Activity.
Reproduce the entries shown below only from the line with "- The process" down to the line with "- ☐ 위젯 옵션 타입 정의 완성 (모든 위젯 옵션에 대한 타입 정의)", keeping both end lines and copying each one exactly.

....................

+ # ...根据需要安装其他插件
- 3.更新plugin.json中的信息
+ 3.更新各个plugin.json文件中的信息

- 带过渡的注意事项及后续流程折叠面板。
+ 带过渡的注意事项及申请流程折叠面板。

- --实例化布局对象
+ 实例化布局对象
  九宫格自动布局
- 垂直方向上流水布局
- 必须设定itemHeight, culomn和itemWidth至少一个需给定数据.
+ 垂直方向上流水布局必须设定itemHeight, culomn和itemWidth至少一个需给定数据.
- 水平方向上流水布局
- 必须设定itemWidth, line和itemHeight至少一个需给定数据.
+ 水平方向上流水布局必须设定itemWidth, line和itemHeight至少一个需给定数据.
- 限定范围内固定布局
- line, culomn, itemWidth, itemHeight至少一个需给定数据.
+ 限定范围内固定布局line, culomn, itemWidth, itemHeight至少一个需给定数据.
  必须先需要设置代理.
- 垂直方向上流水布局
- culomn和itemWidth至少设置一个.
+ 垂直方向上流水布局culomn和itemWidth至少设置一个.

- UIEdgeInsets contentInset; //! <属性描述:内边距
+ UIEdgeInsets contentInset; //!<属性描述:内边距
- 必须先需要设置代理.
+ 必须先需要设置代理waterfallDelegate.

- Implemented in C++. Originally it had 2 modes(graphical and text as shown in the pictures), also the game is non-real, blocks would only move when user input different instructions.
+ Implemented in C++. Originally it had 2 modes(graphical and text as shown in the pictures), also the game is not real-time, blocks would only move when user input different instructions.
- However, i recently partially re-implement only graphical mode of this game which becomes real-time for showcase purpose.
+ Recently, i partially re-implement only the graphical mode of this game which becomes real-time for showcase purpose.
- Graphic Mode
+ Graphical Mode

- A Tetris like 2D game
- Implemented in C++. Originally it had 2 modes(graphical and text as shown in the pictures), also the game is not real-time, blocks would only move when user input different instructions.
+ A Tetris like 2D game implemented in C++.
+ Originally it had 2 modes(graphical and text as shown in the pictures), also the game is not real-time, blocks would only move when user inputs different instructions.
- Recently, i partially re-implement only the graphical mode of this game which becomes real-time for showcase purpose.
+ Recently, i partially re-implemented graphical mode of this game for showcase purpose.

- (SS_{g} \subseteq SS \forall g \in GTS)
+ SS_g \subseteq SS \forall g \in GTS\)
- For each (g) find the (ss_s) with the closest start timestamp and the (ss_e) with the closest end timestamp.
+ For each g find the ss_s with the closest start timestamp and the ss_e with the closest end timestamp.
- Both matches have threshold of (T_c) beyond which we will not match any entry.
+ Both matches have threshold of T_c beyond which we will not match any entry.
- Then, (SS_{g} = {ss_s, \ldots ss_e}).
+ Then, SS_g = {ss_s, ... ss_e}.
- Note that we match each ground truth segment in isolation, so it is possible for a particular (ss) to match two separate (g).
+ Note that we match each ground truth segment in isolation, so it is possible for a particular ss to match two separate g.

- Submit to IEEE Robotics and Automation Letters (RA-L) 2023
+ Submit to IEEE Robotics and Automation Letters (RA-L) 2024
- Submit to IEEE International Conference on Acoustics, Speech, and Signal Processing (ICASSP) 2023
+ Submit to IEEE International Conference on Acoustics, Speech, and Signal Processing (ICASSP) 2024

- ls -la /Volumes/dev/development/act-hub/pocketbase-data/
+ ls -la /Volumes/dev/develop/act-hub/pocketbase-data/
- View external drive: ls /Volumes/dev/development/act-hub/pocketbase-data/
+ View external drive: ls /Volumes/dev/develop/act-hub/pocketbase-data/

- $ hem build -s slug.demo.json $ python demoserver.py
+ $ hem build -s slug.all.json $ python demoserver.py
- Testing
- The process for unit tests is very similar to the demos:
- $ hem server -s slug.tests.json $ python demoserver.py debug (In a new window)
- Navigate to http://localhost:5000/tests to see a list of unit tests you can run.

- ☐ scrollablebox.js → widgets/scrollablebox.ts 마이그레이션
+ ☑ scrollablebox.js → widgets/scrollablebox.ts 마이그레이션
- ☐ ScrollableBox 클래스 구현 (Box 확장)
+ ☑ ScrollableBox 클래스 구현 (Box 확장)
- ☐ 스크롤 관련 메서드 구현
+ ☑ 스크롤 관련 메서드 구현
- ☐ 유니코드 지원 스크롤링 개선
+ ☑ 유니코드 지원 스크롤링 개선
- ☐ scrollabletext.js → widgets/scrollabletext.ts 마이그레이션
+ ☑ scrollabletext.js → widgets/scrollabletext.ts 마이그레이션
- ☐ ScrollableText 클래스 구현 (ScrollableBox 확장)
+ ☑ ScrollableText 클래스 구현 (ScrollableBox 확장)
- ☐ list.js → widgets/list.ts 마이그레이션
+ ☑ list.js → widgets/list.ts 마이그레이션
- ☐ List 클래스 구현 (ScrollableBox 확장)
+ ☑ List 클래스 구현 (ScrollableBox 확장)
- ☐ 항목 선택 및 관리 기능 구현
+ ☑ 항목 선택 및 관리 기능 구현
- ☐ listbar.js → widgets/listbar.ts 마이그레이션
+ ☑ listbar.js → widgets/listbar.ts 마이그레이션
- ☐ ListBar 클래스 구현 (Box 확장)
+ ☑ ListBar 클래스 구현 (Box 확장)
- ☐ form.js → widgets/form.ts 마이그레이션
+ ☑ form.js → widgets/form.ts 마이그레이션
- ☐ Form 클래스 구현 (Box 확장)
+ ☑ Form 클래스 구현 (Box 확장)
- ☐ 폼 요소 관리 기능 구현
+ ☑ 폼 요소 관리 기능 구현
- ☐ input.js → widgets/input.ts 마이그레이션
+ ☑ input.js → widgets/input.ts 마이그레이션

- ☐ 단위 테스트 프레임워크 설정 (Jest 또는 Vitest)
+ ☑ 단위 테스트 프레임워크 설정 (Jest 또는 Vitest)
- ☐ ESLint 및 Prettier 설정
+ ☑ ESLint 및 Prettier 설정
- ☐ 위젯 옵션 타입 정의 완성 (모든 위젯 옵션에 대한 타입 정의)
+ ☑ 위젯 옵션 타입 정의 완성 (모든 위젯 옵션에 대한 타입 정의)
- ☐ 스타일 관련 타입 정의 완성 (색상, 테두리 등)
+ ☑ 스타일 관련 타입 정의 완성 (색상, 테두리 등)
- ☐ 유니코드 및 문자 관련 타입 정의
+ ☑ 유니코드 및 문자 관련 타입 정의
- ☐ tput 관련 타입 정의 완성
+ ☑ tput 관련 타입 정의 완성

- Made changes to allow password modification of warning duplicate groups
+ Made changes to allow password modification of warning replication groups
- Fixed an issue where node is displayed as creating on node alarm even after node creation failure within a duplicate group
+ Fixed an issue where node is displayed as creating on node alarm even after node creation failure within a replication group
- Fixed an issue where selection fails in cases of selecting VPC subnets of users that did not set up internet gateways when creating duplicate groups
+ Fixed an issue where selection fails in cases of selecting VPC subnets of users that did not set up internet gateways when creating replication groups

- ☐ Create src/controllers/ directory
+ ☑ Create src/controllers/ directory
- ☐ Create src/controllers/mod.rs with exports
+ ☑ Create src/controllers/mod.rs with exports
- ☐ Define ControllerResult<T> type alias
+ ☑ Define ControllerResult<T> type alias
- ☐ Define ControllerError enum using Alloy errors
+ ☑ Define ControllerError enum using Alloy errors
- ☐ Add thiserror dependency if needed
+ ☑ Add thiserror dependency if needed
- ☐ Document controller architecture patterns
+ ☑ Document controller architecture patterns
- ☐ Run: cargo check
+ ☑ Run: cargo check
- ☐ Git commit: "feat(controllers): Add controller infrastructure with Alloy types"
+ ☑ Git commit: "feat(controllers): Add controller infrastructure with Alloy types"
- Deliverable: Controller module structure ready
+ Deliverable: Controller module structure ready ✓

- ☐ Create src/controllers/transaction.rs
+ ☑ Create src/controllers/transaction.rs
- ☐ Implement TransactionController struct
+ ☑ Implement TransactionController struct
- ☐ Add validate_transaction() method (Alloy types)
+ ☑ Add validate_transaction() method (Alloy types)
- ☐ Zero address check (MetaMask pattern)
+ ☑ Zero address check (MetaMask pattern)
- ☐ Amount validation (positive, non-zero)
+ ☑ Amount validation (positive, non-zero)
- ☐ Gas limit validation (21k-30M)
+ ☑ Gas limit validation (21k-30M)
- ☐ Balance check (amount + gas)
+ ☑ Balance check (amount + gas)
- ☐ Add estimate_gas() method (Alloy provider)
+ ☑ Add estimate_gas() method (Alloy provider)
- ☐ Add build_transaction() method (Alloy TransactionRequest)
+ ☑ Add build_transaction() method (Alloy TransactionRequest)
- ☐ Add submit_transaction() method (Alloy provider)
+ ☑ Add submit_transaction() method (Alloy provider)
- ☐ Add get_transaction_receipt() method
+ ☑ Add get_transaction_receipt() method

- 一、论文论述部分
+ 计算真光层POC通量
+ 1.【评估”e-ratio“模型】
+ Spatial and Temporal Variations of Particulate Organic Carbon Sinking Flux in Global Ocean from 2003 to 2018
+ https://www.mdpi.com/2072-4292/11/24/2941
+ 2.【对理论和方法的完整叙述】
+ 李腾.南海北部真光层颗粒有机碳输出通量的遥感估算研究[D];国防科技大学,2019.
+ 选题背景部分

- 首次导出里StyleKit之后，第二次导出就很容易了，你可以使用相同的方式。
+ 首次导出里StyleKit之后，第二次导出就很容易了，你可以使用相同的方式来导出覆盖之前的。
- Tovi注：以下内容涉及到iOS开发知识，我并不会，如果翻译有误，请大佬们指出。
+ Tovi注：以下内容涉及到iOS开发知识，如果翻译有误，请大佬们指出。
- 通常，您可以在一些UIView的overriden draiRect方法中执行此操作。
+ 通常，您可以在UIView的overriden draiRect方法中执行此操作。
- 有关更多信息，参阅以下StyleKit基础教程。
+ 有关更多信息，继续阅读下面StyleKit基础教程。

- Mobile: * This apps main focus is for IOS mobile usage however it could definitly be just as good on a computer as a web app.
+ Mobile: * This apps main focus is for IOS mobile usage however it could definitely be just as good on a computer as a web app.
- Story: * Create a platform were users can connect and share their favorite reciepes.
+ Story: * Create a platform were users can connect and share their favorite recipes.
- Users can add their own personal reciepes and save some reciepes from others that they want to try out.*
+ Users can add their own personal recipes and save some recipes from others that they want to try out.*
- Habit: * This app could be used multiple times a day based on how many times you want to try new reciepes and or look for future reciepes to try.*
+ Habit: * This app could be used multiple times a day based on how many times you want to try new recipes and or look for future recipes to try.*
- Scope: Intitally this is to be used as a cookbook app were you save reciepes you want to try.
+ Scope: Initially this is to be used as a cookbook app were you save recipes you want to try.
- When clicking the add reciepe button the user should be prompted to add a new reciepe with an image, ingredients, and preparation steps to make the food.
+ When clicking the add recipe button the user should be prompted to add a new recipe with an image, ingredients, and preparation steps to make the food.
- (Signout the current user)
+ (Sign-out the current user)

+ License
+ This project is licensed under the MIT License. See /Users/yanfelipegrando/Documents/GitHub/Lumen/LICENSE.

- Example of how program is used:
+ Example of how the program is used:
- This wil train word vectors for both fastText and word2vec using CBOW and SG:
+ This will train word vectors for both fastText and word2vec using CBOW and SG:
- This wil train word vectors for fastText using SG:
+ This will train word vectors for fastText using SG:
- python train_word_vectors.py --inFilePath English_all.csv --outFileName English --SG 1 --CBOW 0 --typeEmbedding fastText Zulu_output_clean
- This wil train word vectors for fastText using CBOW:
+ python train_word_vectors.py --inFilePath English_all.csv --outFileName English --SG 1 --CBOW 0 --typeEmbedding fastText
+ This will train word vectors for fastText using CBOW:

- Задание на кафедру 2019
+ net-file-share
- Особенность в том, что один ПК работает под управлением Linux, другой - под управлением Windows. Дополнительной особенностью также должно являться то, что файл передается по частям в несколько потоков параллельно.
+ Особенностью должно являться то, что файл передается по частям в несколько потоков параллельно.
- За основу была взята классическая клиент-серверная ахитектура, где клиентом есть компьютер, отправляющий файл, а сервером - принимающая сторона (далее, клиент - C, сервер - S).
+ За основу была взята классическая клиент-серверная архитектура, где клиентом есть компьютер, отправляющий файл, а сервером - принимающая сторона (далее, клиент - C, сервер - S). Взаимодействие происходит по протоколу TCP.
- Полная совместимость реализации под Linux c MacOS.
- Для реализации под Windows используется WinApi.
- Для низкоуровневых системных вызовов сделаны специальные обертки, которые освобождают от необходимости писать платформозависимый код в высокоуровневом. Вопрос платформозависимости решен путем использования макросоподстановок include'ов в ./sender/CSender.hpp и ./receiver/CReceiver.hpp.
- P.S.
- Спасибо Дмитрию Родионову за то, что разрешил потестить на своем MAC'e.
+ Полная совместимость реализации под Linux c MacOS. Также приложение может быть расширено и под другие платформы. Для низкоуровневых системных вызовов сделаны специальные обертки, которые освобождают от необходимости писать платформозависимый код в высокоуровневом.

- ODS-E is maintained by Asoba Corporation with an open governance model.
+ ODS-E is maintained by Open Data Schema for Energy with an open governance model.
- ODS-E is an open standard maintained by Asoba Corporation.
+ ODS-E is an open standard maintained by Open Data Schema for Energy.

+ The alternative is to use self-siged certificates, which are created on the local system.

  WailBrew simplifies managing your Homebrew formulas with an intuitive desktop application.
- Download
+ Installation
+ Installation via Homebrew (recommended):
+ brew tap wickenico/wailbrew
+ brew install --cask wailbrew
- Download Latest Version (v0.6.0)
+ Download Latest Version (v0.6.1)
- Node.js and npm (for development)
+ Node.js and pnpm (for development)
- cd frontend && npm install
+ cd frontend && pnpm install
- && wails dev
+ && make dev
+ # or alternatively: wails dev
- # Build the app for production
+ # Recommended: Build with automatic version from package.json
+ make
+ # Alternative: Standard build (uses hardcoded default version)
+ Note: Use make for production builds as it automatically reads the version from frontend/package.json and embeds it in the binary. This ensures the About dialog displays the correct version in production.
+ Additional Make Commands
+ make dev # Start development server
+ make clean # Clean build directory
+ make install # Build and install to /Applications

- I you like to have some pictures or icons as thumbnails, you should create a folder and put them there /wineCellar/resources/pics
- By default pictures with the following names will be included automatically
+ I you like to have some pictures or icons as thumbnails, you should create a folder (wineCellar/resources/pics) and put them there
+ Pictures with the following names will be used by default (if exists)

....................

Written solution.
- The process for unit tests is very similar to the demos:
- $ hem server -s slug.tests.json $ python demoserver.py debug (In a new window)
- Navigate to http://localhost:5000/tests to see a list of unit tests you can run.

- ☐ scrollablebox.js → widgets/scrollablebox.ts 마이그레이션
+ ☑ scrollablebox.js → widgets/scrollablebox.ts 마이그레이션
- ☐ ScrollableBox 클래스 구현 (Box 확장)
+ ☑ ScrollableBox 클래스 구현 (Box 확장)
- ☐ 스크롤 관련 메서드 구현
+ ☑ 스크롤 관련 메서드 구현
- ☐ 유니코드 지원 스크롤링 개선
+ ☑ 유니코드 지원 스크롤링 개선
- ☐ scrollabletext.js → widgets/scrollabletext.ts 마이그레이션
+ ☑ scrollabletext.js → widgets/scrollabletext.ts 마이그레이션
- ☐ ScrollableText 클래스 구현 (ScrollableBox 확장)
+ ☑ ScrollableText 클래스 구현 (ScrollableBox 확장)
- ☐ list.js → widgets/list.ts 마이그레이션
+ ☑ list.js → widgets/list.ts 마이그레이션
- ☐ List 클래스 구현 (ScrollableBox 확장)
+ ☑ List 클래스 구현 (ScrollableBox 확장)
- ☐ 항목 선택 및 관리 기능 구현
+ ☑ 항목 선택 및 관리 기능 구현
- ☐ listbar.js → widgets/listbar.ts 마이그레이션
+ ☑ listbar.js → widgets/listbar.ts 마이그레이션
- ☐ ListBar 클래스 구현 (Box 확장)
+ ☑ ListBar 클래스 구현 (Box 확장)
- ☐ form.js → widgets/form.ts 마이그레이션
+ ☑ form.js → widgets/form.ts 마이그레이션
- ☐ Form 클래스 구현 (Box 확장)
+ ☑ Form 클래스 구현 (Box 확장)
- ☐ 폼 요소 관리 기능 구현
+ ☑ 폼 요소 관리 기능 구현
- ☐ input.js → widgets/input.ts 마이그레이션
+ ☑ input.js → widgets/input.ts 마이그레이션

- ☐ 단위 테스트 프레임워크 설정 (Jest 또는 Vitest)
+ ☑ 단위 테스트 프레임워크 설정 (Jest 또는 Vitest)
- ☐ ESLint 및 Prettier 설정
+ ☑ ESLint 및 Prettier 설정
- ☐ 위젯 옵션 타입 정의 완성 (모든 위젯 옵션에 대한 타입 정의)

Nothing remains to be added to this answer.